● **TASK REQUIREMENTS**: Go through the entries and transcribe each one exactly, dropping the pictures.

BEGIN GIVEN RECORDS

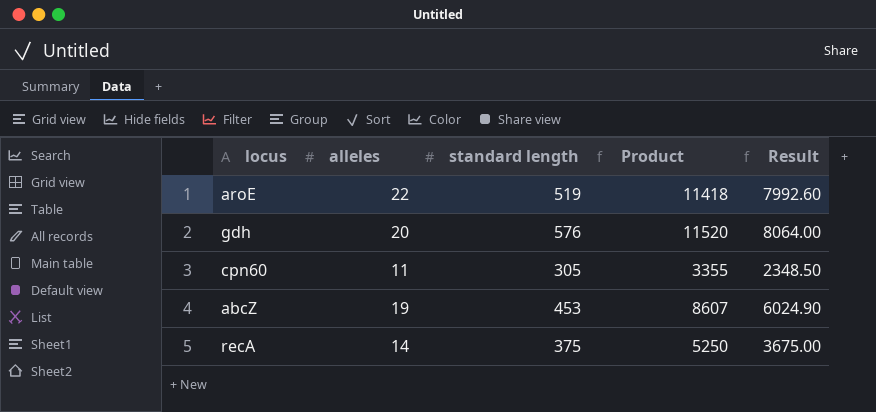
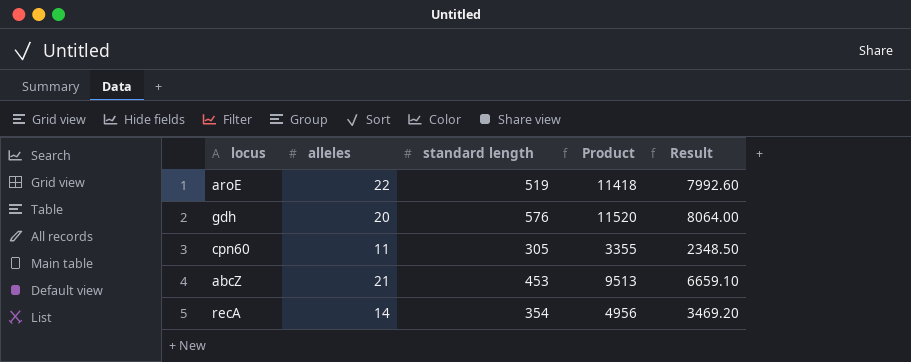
abcZ | alleles: 19 -> 21
abcZ | Product: 8607 -> 9513
abcZ | Result: 6024.90 -> 6659.10
recA | standard length: 375 -> 354
recA | Product: 5250 -> 4956
recA | Result: 3675.00 -> 3469.20

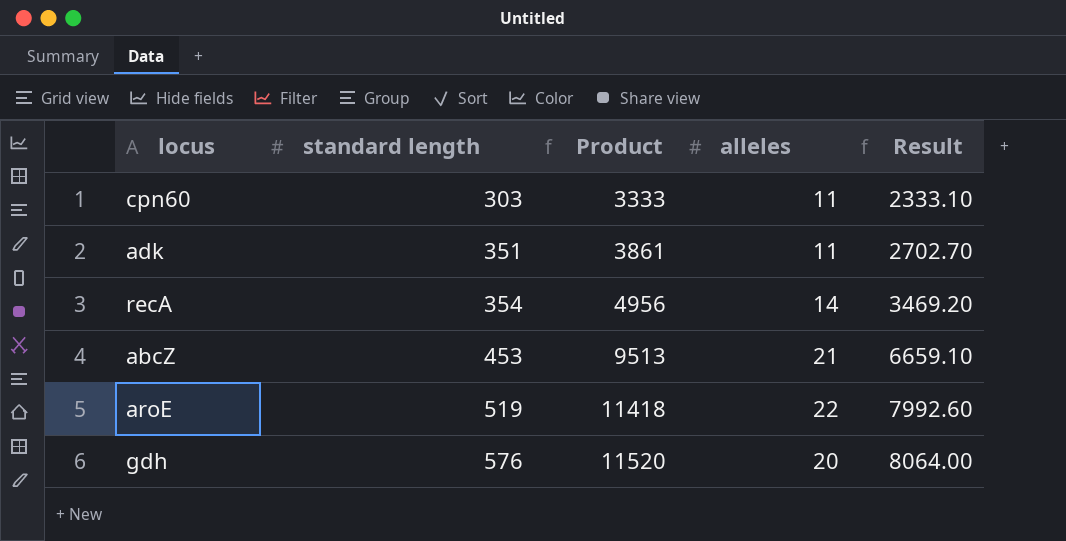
row order: none -> standard length ascending
column alleles | position: 2 -> 4
cpn60 | standard length: 305 -> 303
cpn60 | Product: 3355 -> 3333
cpn60 | Result: 2348.50 -> 2333.10
row adk: none -> 351 | 3861 | 11 | 2702.70

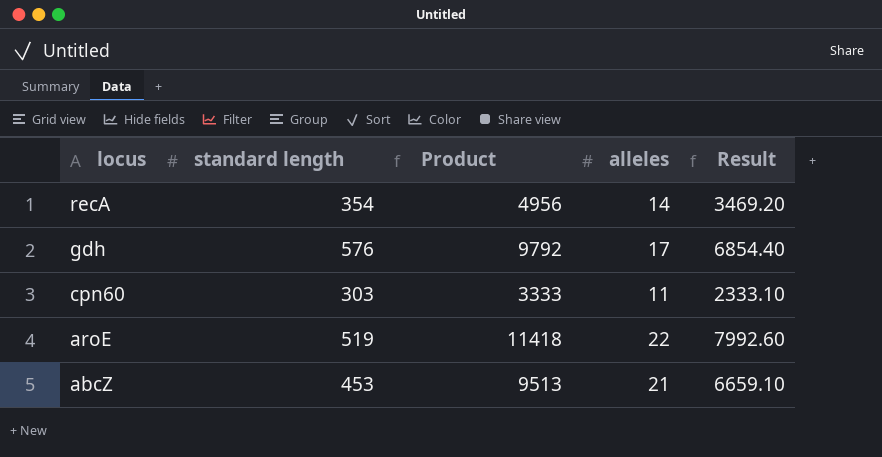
row order: standard length ascending -> locus descending
row adk: 351 | 3861 | 11 | 2702.70 -> none
gdh | Product: 11520 -> 9792
gdh | alleles: 20 -> 17
gdh | Result: 8064.00 -> 6854.40

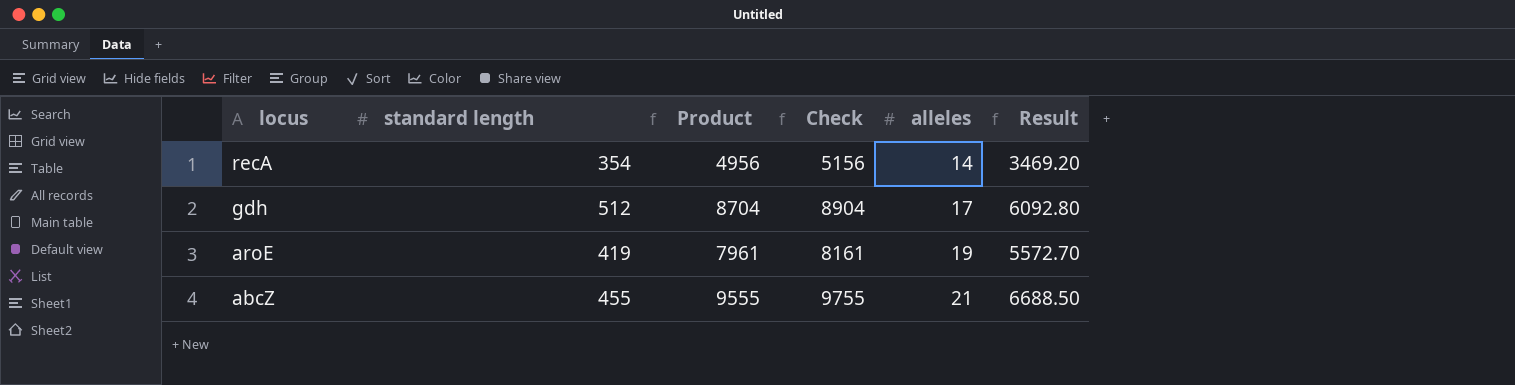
column Check | formula: none -> [Product] + 200
row cpn60: 303 | 3333 | 11 | 2333.10 -> none
gdh | standard length: 576 -> 512
gdh | Product: 9792 -> 8704
gdh | Result: 6854.40 -> 6092.80
aroE | standard length: 519 -> 419
aroE | Product: 11418 -> 7961
aroE | alleles: 22 -> 19
aroE | Result: 7992.60 -> 5572.70
abcZ | standard length: 453 -> 455
abcZ | Product: 9513 -> 9555
abcZ | Result: 6659.10 -> 6688.50

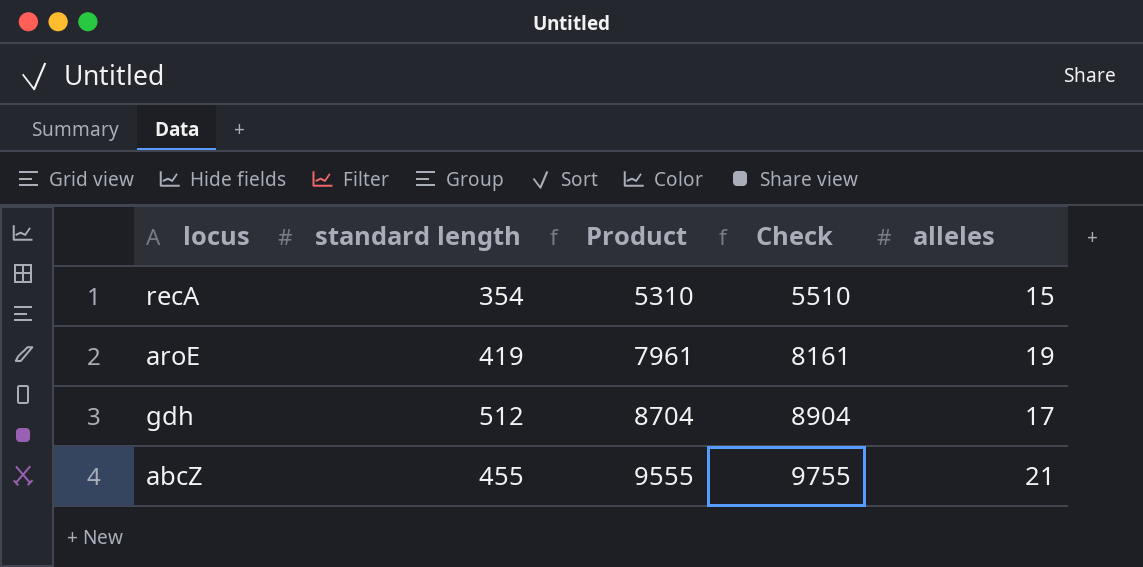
row order: locus descending -> Product ascending
column Result | formula: [Product] * 0.7 -> none
recA | Product: 4956 -> 5310
recA | Check: 5156 -> 5510
recA | alleles: 14 -> 15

END GIVEN RECORDS

● **YOUR SOLUTION**:
abcZ | alleles: 19 -> 21
abcZ | Product: 8607 -> 9513
abcZ | Result: 6024.90 -> 6659.10
recA | standard length: 375 -> 354
recA | Product: 5250 -> 4956
recA | Result: 3675.00 -> 3469.20

row order: none -> standard length ascending
column alleles | position: 2 -> 4
cpn60 | standard length: 305 -> 303
cpn60 | Product: 3355 -> 3333
cpn60 | Result: 2348.50 -> 2333.10
row adk: none -> 351 | 3861 | 11 | 2702.70

row order: standard length ascending -> locus descending
row adk: 351 | 3861 | 11 | 2702.70 -> none
gdh | Product: 11520 -> 9792
gdh | alleles: 20 -> 17
gdh | Result: 8064.00 -> 6854.40

column Check | formula: none -> [Product] + 200
row cpn60: 303 | 3333 | 11 | 2333.10 -> none
gdh | standard length: 576 -> 512
gdh | Product: 9792 -> 8704
gdh | Result: 6854.40 -> 6092.80
aroE | standard length: 519 -> 419
aroE | Product: 11418 -> 7961
aroE | alleles: 22 -> 19
aroE | Result: 7992.60 -> 5572.70
abcZ | standard length: 453 -> 455
abcZ | Product: 9513 -> 9555
abcZ | Result: 6659.10 -> 6688.50

row order: locus descending -> Product ascending
column Result | formula: [Product] * 0.7 -> none
recA | Product: 4956 -> 5310
recA | Check: 5156 -> 5510
recA | alleles: 14 -> 15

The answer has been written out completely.